## Requirement
Going down the data below, set down exactly the line with "filter: none -> 出發日 != 20250608" and each line after it through the line with "合计 | 佣金 v2: 474.00 -> 360.00"; no other lines.
** Extracted information follows **
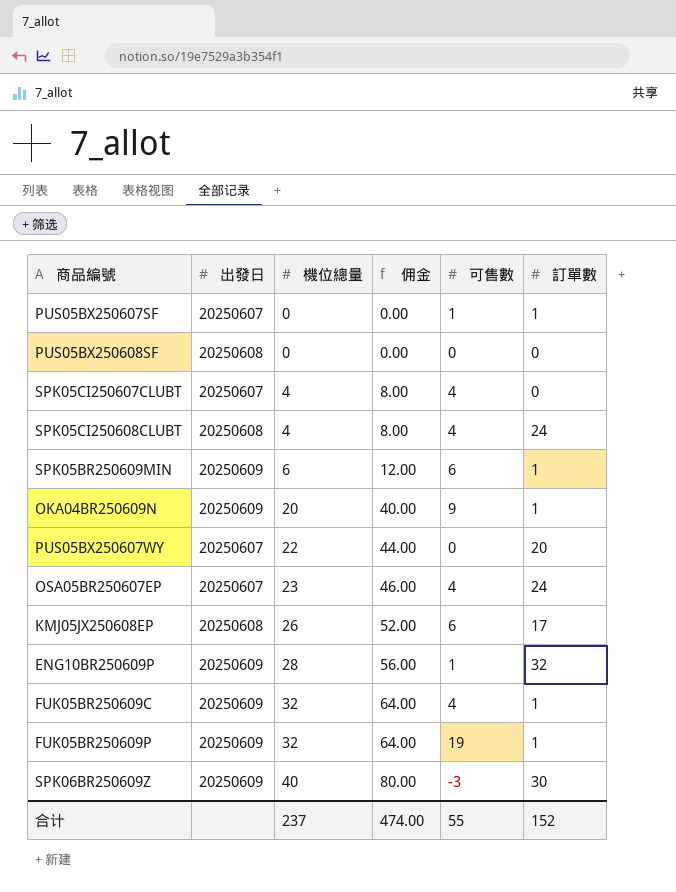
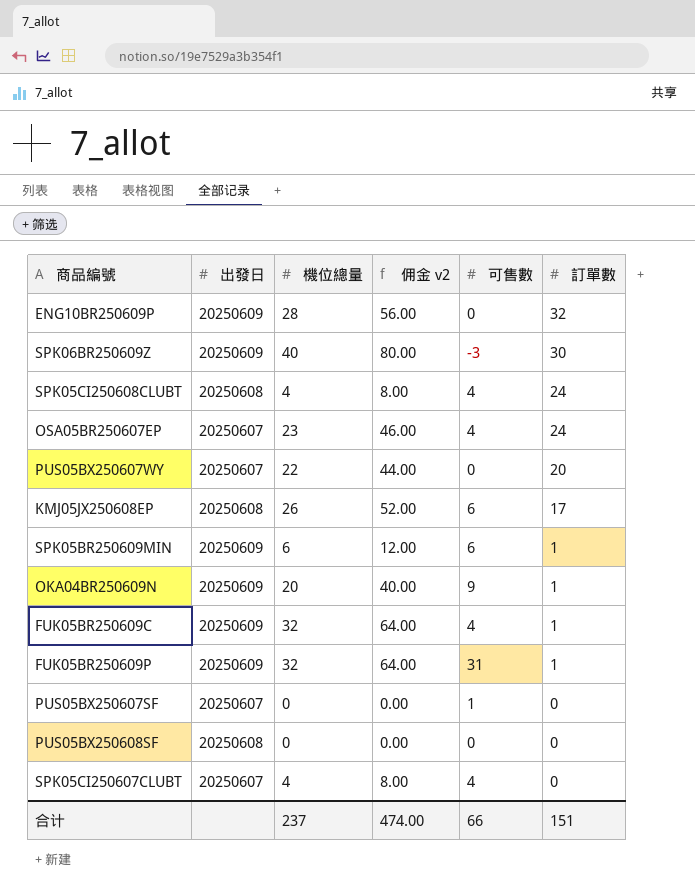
row order: 機位總量 ascending -> 訂單數 descending
column name: 佣金 -> 佣金 v2
ENG10BR250609P | 可售數: 1 -> 0
FUK05BR250609P | 可售數: 19 -> 31
PUS05BX250607SF | 訂單數: 1 -> 0
合计 | 可售數: 55 -> 66
合计 | 訂單數: 152 -> 151

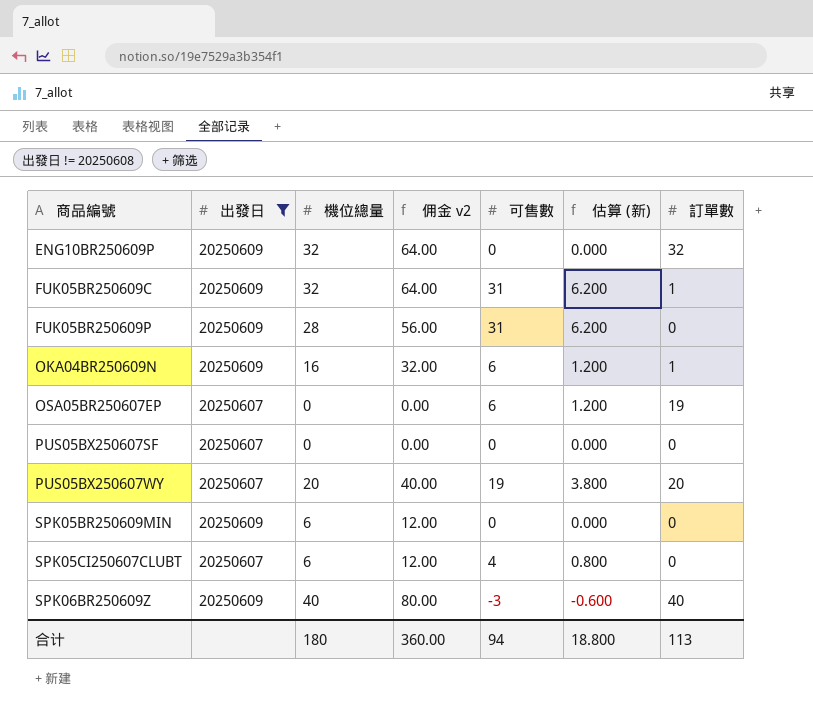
filter: none -> 出發日 != 20250608
row order: 訂單數 descending -> 商品編號 ascending
column 估算 (新) | formula: none -> [可售數] * 0.2
ENG10BR250609P | 機位總量: 28 -> 32
ENG10BR250609P | 佣金 v2: 56.00 -> 64.00
FUK05BR250609C | 可售數: 4 -> 31
FUK05BR250609P | 機位總量: 32 -> 28
FUK05BR250609P | 佣金 v2: 64.00 -> 56.00
FUK05BR250609P | 訂單數: 1 -> 0
OKA04BR250609N | 機位總量: 20 -> 16
OKA04BR250609N | 佣金 v2: 40.00 -> 32.00
OKA04BR250609N | 可售數: 9 -> 6
OSA05BR250607EP | 機位總量: 23 -> 0
OSA05BR250607EP | 佣金 v2: 46.00 -> 0.00
OSA05BR250607EP | 可售數: 4 -> 6
OSA05BR250607EP | 訂單數: 24 -> 19
PUS05BX250607SF | 可售數: 1 -> 0
PUS05BX250607WY | 機位總量: 22 -> 20
PUS05BX250607WY | 佣金 v2: 44.00 -> 40.00
PUS05BX250607WY | 可售數: 0 -> 19
SPK05BR250609MIN | 可售數: 6 -> 0
SPK05BR250609MIN | 訂單數: 1 -> 0
SPK05CI250607CLUBT | 機位總量: 4 -> 6
SPK05CI250607CLUBT | 佣金 v2: 8.00 -> 12.00
SPK06BR250609Z | 訂單數: 30 -> 40
合计 | 機位總量: 237 -> 180
合计 | 佣金 v2: 474.00 -> 360.00
合计 | 可售數: 66 -> 94
合计 | 訂單數: 151 -> 113

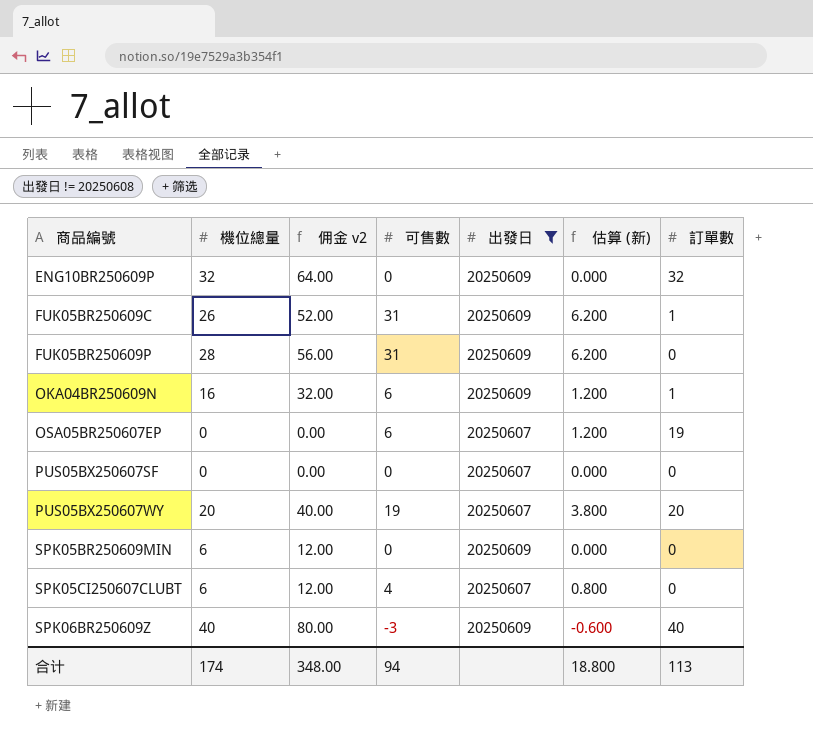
column 出發日 | position: 2 -> 5
FUK05BR250609C | 機位總量: 32 -> 26
FUK05BR250609C | 佣金 v2: 64.00 -> 52.00
合计 | 機位總量: 180 -> 174
合计 | 佣金 v2: 360.00 -> 348.00

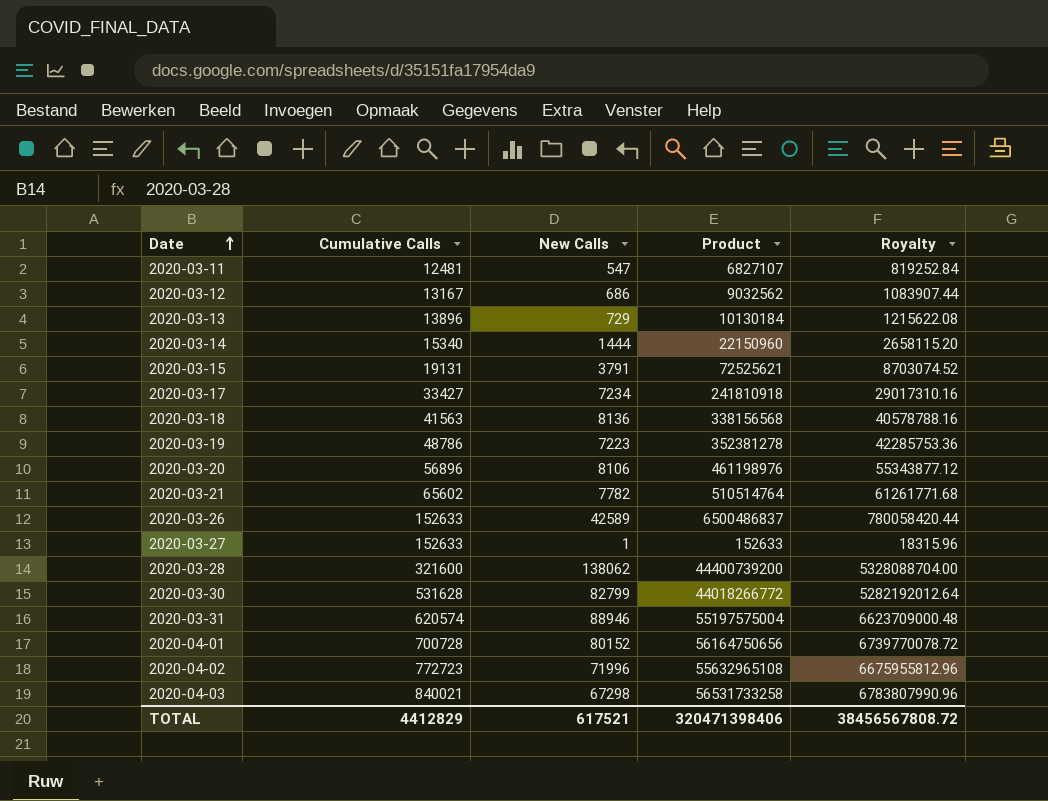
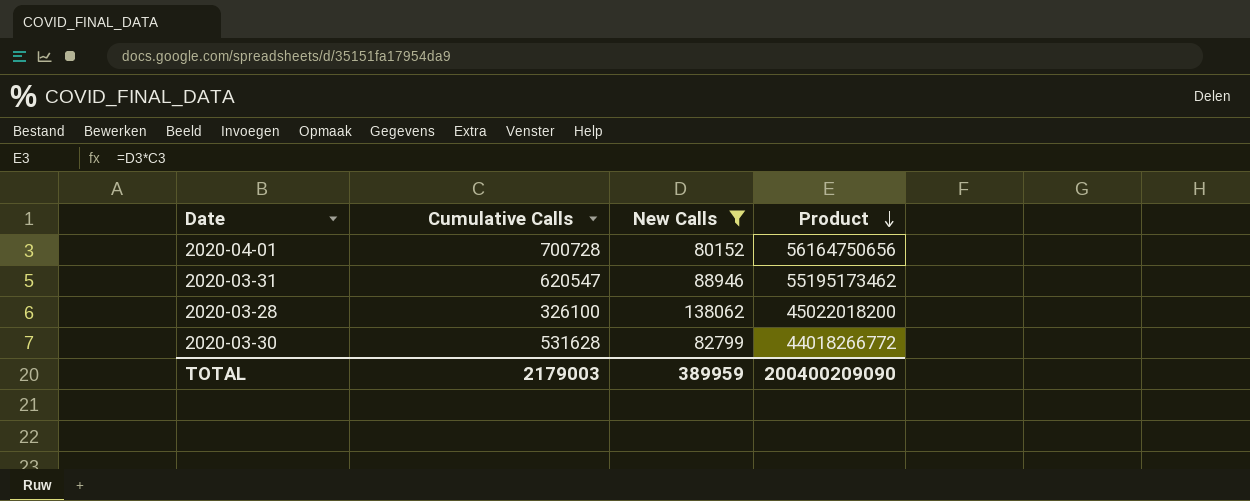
filter: none -> New Calls >= 80152
row order: Date ascending -> Product descending
column Royalty | formula: [Product] * 0.12 -> none
2020-03-31 | Cumulative Calls: 620574 -> 620547
2020-03-31 | Product: 55197575004 -> 55195173462
2020-03-28 | Cumulative Calls: 321600 -> 326100
2020-03-28 | Product: 44400739200 -> 45022018200
TOTAL | Cumulative Calls: 4412829 -> 2179003
TOTAL | New Calls: 617521 -> 389959
TOTAL | Product: 320471398406 -> 200400209090

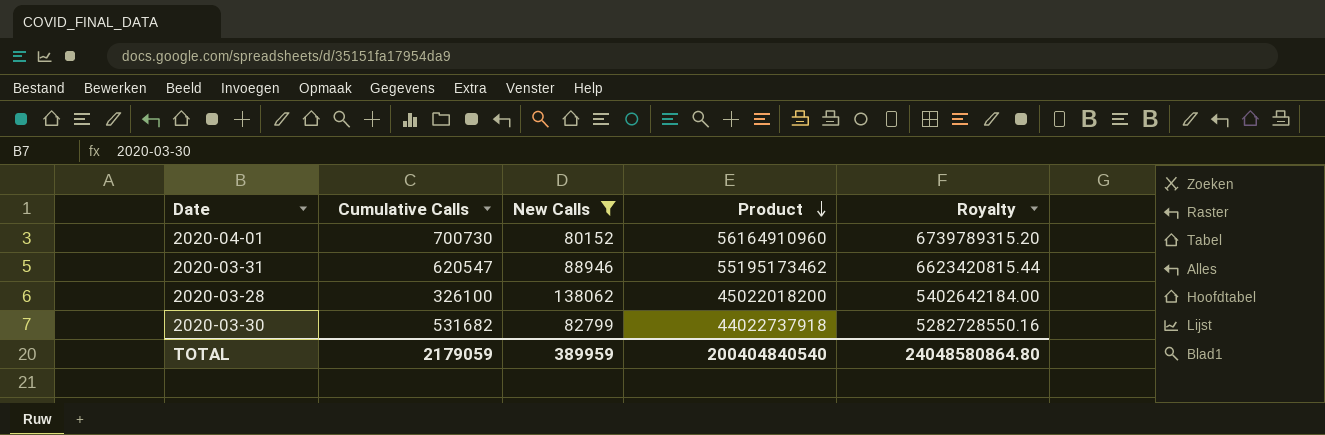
column Royalty | formula: none -> [Product] * 0.12
2020-04-01 | Cumulative Calls: 700728 -> 700730
2020-04-01 | Product: 56164750656 -> 56164910960
2020-03-30 | Cumulative Calls: 531628 -> 531682
2020-03-30 | Product: 44018266772 -> 44022737918
TOTAL | Cumulative Calls: 2179003 -> 2179059
TOTAL | Product: 200400209090 -> 200404840540

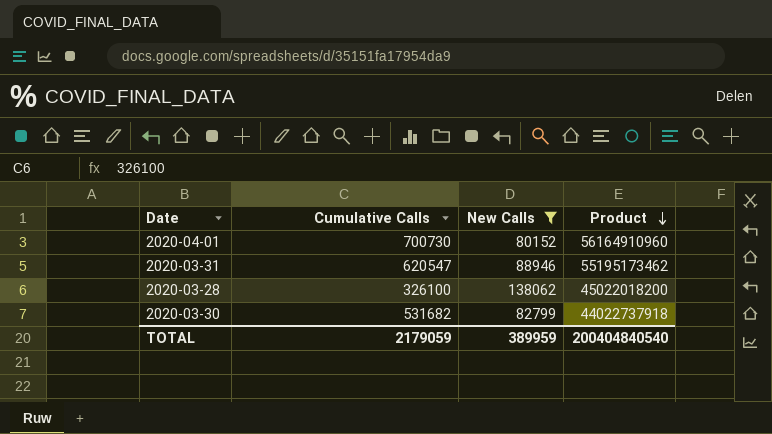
column Royalty | formula: [Product] * 0.12 -> none

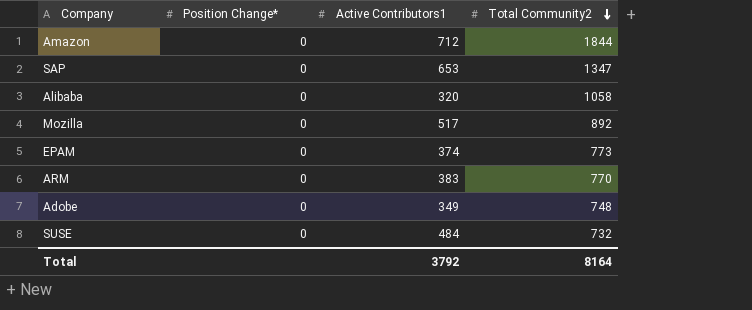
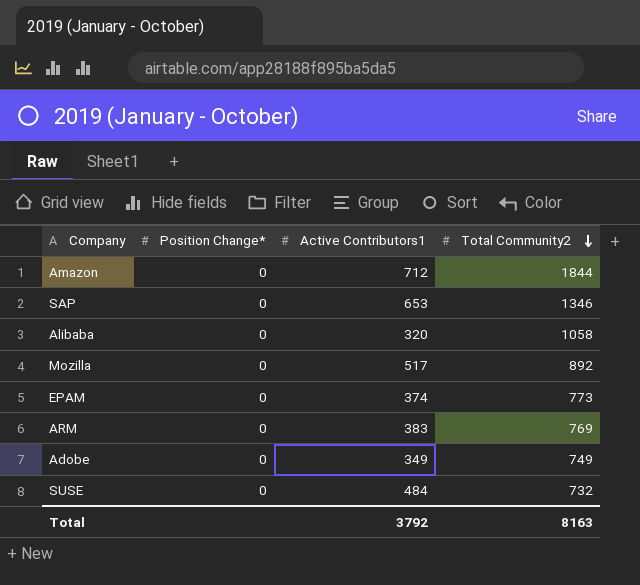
SAP | Total Community2: 1347 -> 1346
ARM | Total Community2: 770 -> 769
Adobe | Total Community2: 748 -> 749
Total | Total Community2: 8164 -> 8163

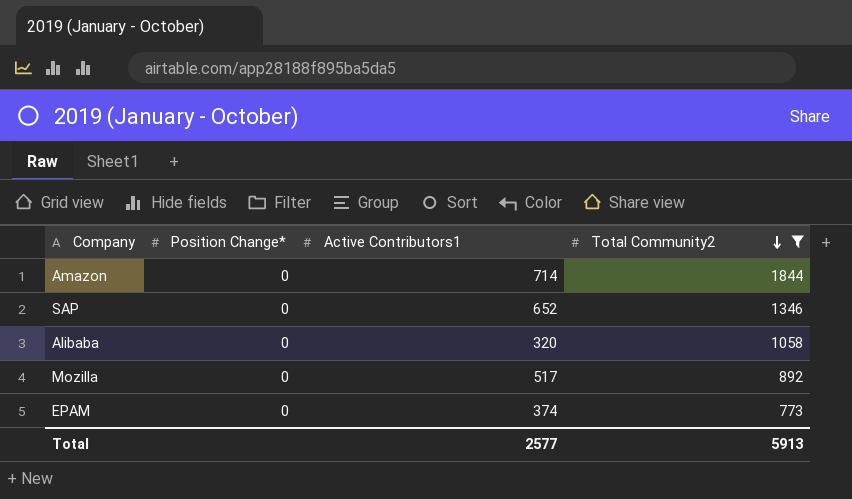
filter: none -> Total Community2 >= 773
Amazon | Active Contributors1: 712 -> 714
SAP | Active Contributors1: 653 -> 652
Total | Active Contributors1: 3792 -> 2577
Total | Total Community2: 8163 -> 5913

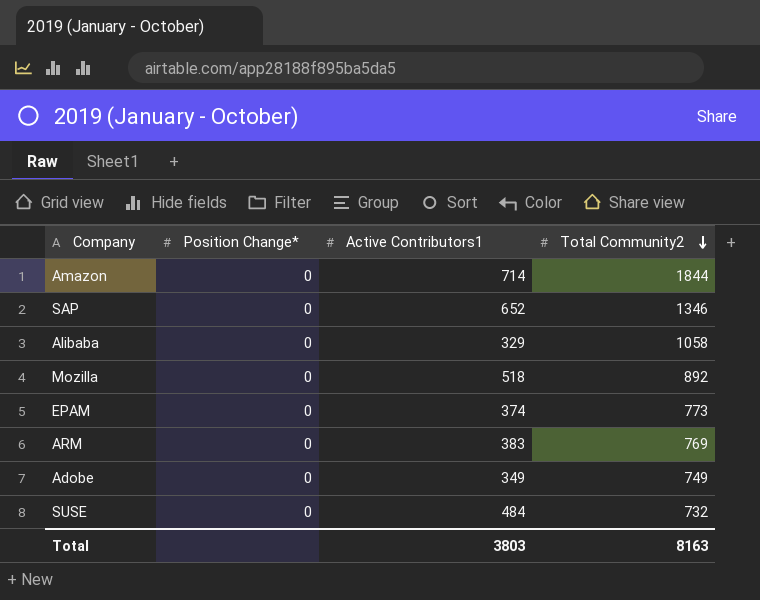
filter: Total Community2 >= 773 -> none
Alibaba | Active Contributors1: 320 -> 329
Mozilla | Active Contributors1: 517 -> 518
Total | Active Contributors1: 2577 -> 3803
Total | Total Community2: 5913 -> 8163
** End of Extracted information **
## Written solution
filter: none -> 出發日 != 20250608
row order: 訂單數 descending -> 商品編號 ascending
column 估算 (新) | formula: none -> [可售數] * 0.2
ENG10BR250609P | 機位總量: 28 -> 32
ENG10BR250609P | 佣金 v2: 56.00 -> 64.00
FUK05BR250609C | 可售數: 4 -> 31
FUK05BR250609P | 機位總量: 32 -> 28
FUK05BR250609P | 佣金 v2: 64.00 -> 56.00
FUK05BR250609P | 訂單數: 1 -> 0
OKA04BR250609N | 機位總量: 20 -> 16
OKA04BR250609N | 佣金 v2: 40.00 -> 32.00
OKA04BR250609N | 可售數: 9 -> 6
OSA05BR250607EP | 機位總量: 23 -> 0
OSA05BR250607EP | 佣金 v2: 46.00 -> 0.00
OSA05BR250607EP | 可售數: 4 -> 6
OSA05BR250607EP | 訂單數: 24 -> 19
PUS05BX250607SF | 可售數: 1 -> 0
PUS05BX250607WY | 機位總量: 22 -> 20
PUS05BX250607WY | 佣金 v2: 44.00 -> 40.00
PUS05BX250607WY | 可售數: 0 -> 19
SPK05BR250609MIN | 可售數: 6 -> 0
SPK05BR250609MIN | 訂單數: 1 -> 0
SPK05CI250607CLUBT | 機位總量: 4 -> 6
SPK05CI250607CLUBT | 佣金 v2: 8.00 -> 12.00
SPK06BR250609Z | 訂單數: 30 -> 40
合计 | 機位總量: 237 -> 180
合计 | 佣金 v2: 474.00 -> 360.00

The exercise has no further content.